Al presidente Lula da Silva
«Lula, sin querer caer en sentimentalismos superficiales, hoy más que nunca debemos decirte: has hecho tanto por nosotros, los brasileños. Has demostrado que un Brasil inclusivo es posible, un Brasil donde todos quepan, sin distinción de género, ingresos, origen, color, credo u orientación sexual», afirma el exministro Eugênio Aragão en una carta al expresidente Lula. «Enseñaste la tolerancia, el respeto a quienes piensan diferente y el amor a quienes carecen de él». «Te agradecemos y asumimos el deber de continuar tu lucha, que es la lucha de todos. Regresarás en brazos de las multitudes y enseñarás a tus detractores que no hay mayor fuerza que la verdad y la justicia».
Lula, sin querer sonar sentimental, hoy más que nunca debemos decir esto: has hecho tanto por nosotros, los brasileños. Has demostrado que un Brasil inclusivo es posible, un Brasil donde todos quepan, sin distinción de género, ingresos, origen, color, credo u orientación sexual. Un Brasil generoso como tú, que la mayoría solo soñábamos. Hizo realidad un poquito de ese sueño.
Enseñaste la tolerancia, el respeto a quienes piensan diferente y el amor a quienes carecen de él. Dondequiera que vayas, cautivas, abrazas y besas.
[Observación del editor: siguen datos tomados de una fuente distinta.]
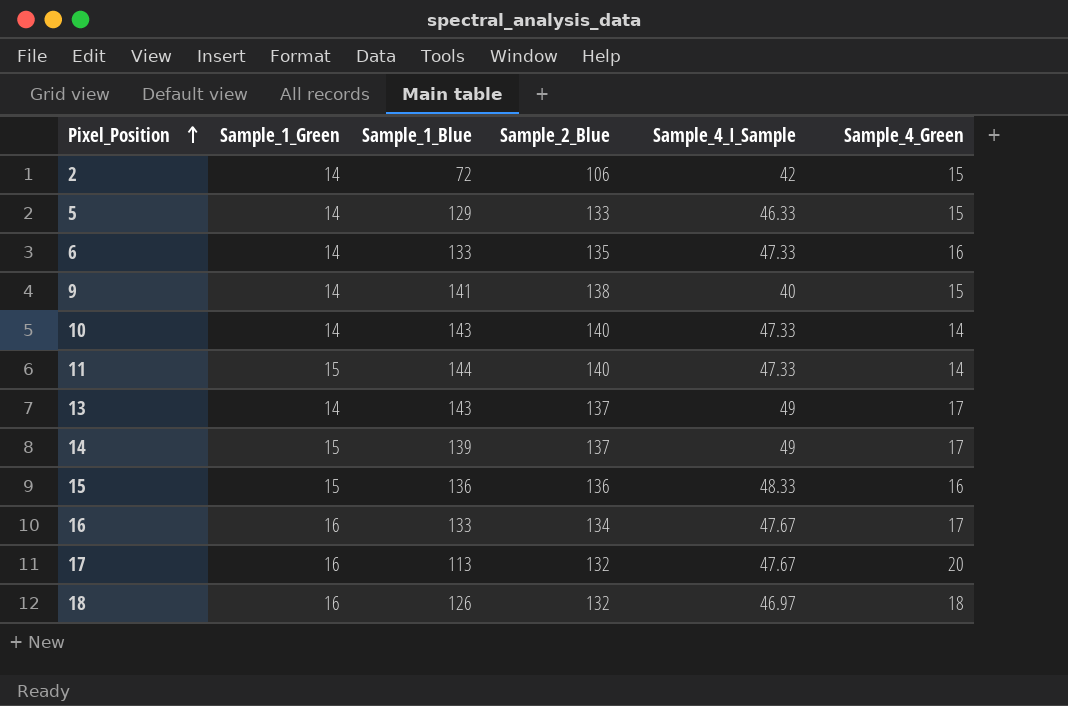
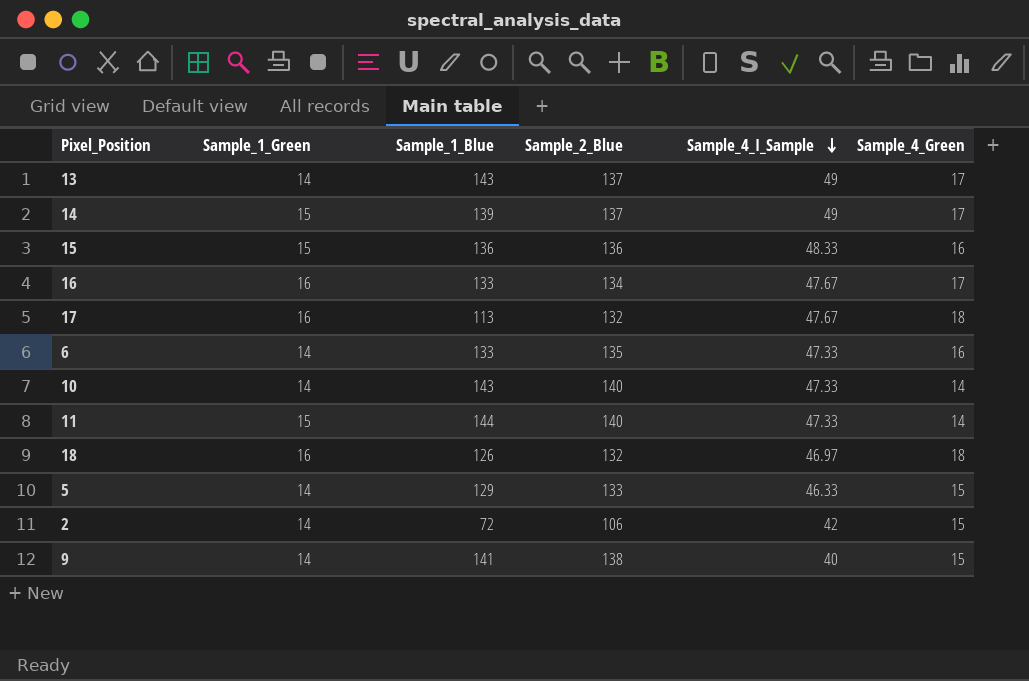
row order: Pixel_Position ascending -> Sample_4_I_Sample descending
17 | Sample_4_Green: 20 -> 18

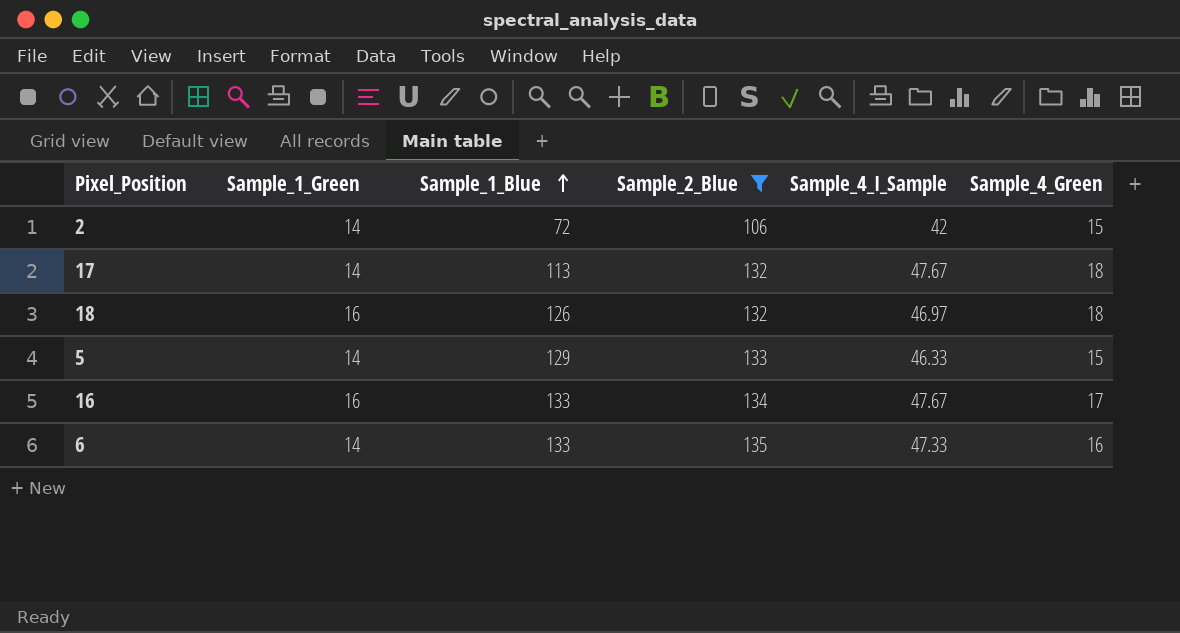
filter: none -> Sample_2_Blue <= 135
row order: Sample_4_I_Sample descending -> Sample_1_Blue ascending
17 | Sample_1_Green: 16 -> 14

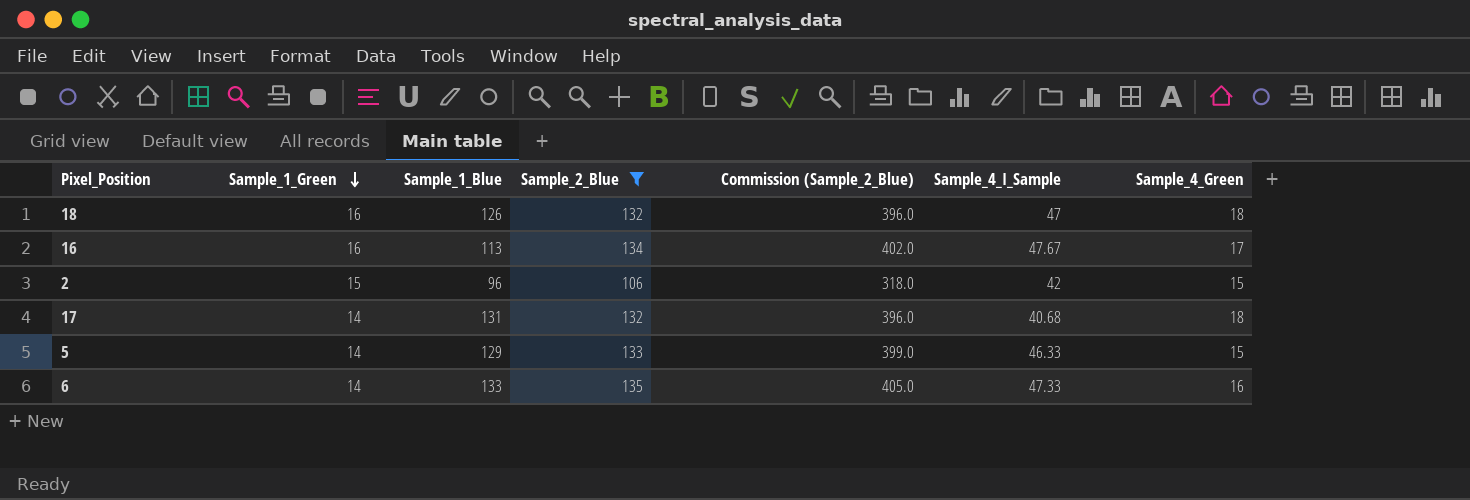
row order: Sample_1_Blue ascending -> Sample_1_Green descending
column Commission (Sample_2_Blue) | formula: none -> [Sample_2_Blue] * 3
18 | Sample_4_I_Sample: 46.97 -> 47
16 | Sample_1_Blue: 133 -> 113
2 | Sample_1_Green: 14 -> 15
2 | Sample_1_Blue: 72 -> 96
17 | Sample_1_Blue: 113 -> 131
17 | Sample_4_I_Sample: 47.67 -> 40.68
Y lo haces con sinceridad, demostrando que la empatía no es solo un bien que se encuentra en las campañas electorales.
Irradiabas esperanza sin engañar a nadie. Nunca te dejaste llevar por el camino fácil de las etiquetas y los clichés. Eras sincera y veraz, algo tan raro de encontrar en un entorno donde el poder se disputa subrepticiamente, con quimeras y mentiras. No te enfrentabas a los hipócritas, pero tampoco te rebajabas a su nivel.
Se le acusó de confiar demasiado en políticos de tradición patrimonialista, lo cual no es cierto. Necesitaba una base para gobernar y creó un consenso parlamentario sin precedentes para ello. Solo así fue posible abordar la deuda centenaria con las masas excluidas de este país. No pudo bloquear a nadie que estuviera dispuesto a apoyarlo en esta tarea, aunque muchos lo traicionaran después.
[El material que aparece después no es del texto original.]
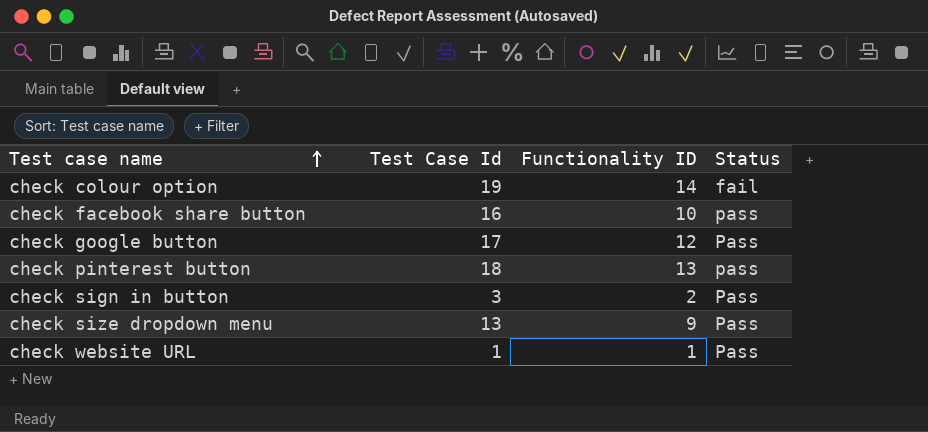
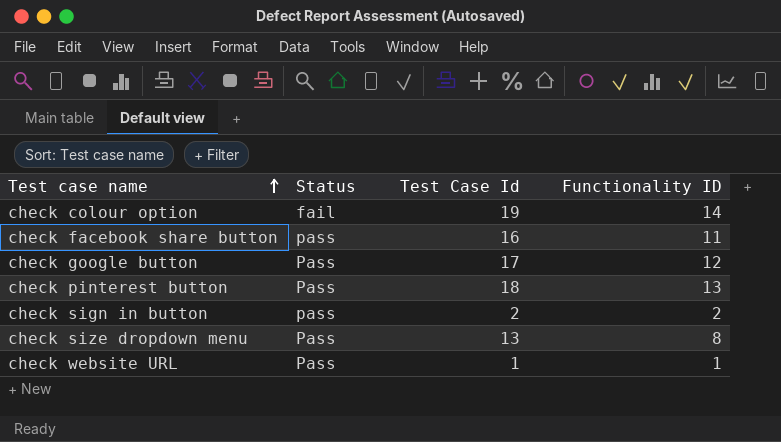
column Status | position: 4 -> 2
check facebook share button | Functionality ID: 10 -> 11
check pinterest button | Status: pass -> Pass
check sign in button | Status: Pass -> pass
check sign in button | Test Case Id: 3 -> 2
check size dropdown menu | Functionality ID: 9 -> 8

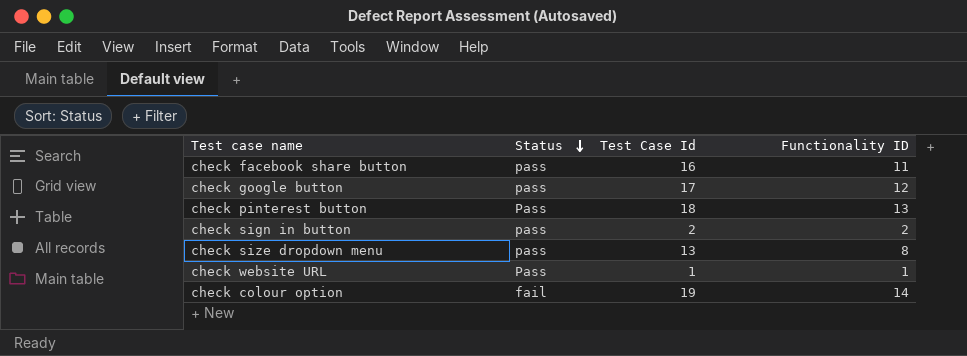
row order: Test case name ascending -> Status descending
check google button | Status: Pass -> pass
check size dropdown menu | Status: Pass -> pass

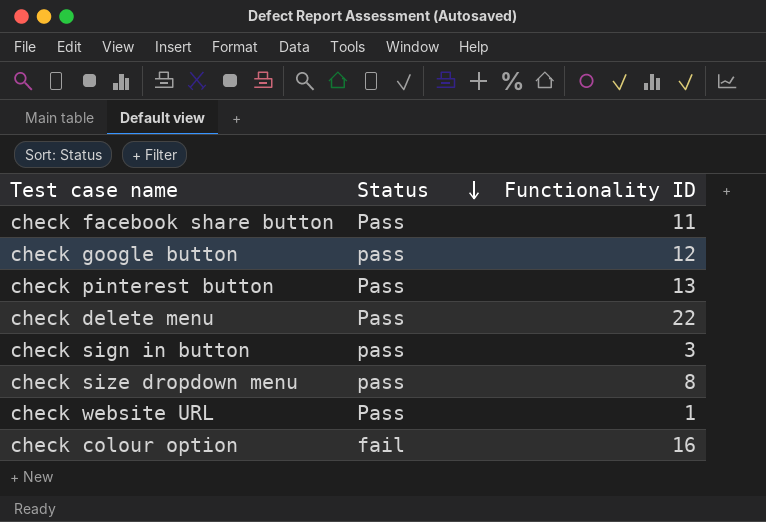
column Test Case Id | position: 3 -> none
check facebook share button | Status: pass -> Pass
row check delete menu: none -> Pass | 22
check sign in button | Functionality ID: 2 -> 3
check colour option | Functionality ID: 14 -> 16

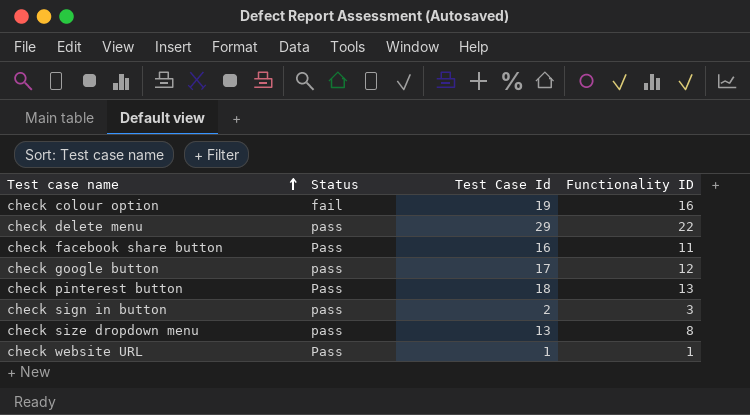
row order: Status descending -> Test case name ascending
column Test Case Id | position: none -> 3
check delete menu | Status: Pass -> pass

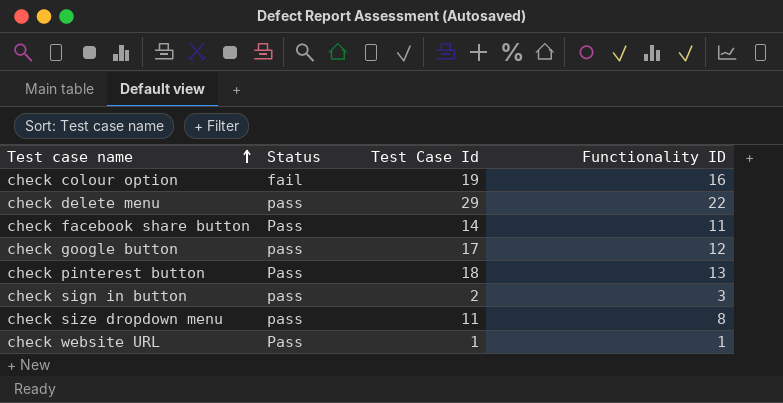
check facebook share button | Test Case Id: 16 -> 14
check size dropdown menu | Test Case Id: 13 -> 11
Incluso cuando lo traicionaron, nunca les deseó mal a los traidores. Les tendió la mano, demostrando que el interés del país es mayor que las emociones personales. No albergó resentimiento alguno y nos demostró que la política se hace con la cabeza y el corazón, pero nunca con el hígado y la bilis.
A pesar de haber sido agraviado, insistió en honrar todas las vías procesales, todas las instancias de decisión, para revocar una sentencia sórdida, políticamente motivada, corporativista y megalócrata. Demostró paciencia y respeto por las instituciones, incluso cuando, irritadas y precipitadas, estas no lo respetaron. Agotó todos los medios y demostró una fe inquebrantable en la Constitución que juró defender como presidente de la república.
Eres mucho más grande que quienes se atrevieron a juzgarte, no por criterios legales, sino por vanidad o cobardía, por falsos prejuicios moralistas, por arrogancia o presunción, por ambición e interés político manifiesto. Y te mantienes firme, consolando a todos los que, en este momento de tu sufrimiento público, desean llorarte. No nos dejas caer en la autocompasión ni en el pesimismo, sino que nos animas y nos enseñas a aceptar la derrota final como un simple revés en el camino hacia la victoria inexorable.
Por todo esto, Lula da Silva, te agradecemos y asumimos el deber de continuar tu lucha, que es la lucha de todos. Regresarás en brazos de las multitudes y enseñarás a tus detractores que no hay mayor fuerza que la verdad y la justicia, aunque estas no se encuentren en manos de burócratas a sueldo, sino en la soberanía popular, donde lo que importa no son mezquinas virtudes competitivas, sino el merecido voto de confianza del pueblo que te eligió.
¡Gracias, Lula da Silva!
*Este es un artículo de opinión, responsabilidad del autor, y no refleja la opinión de Brasil 247.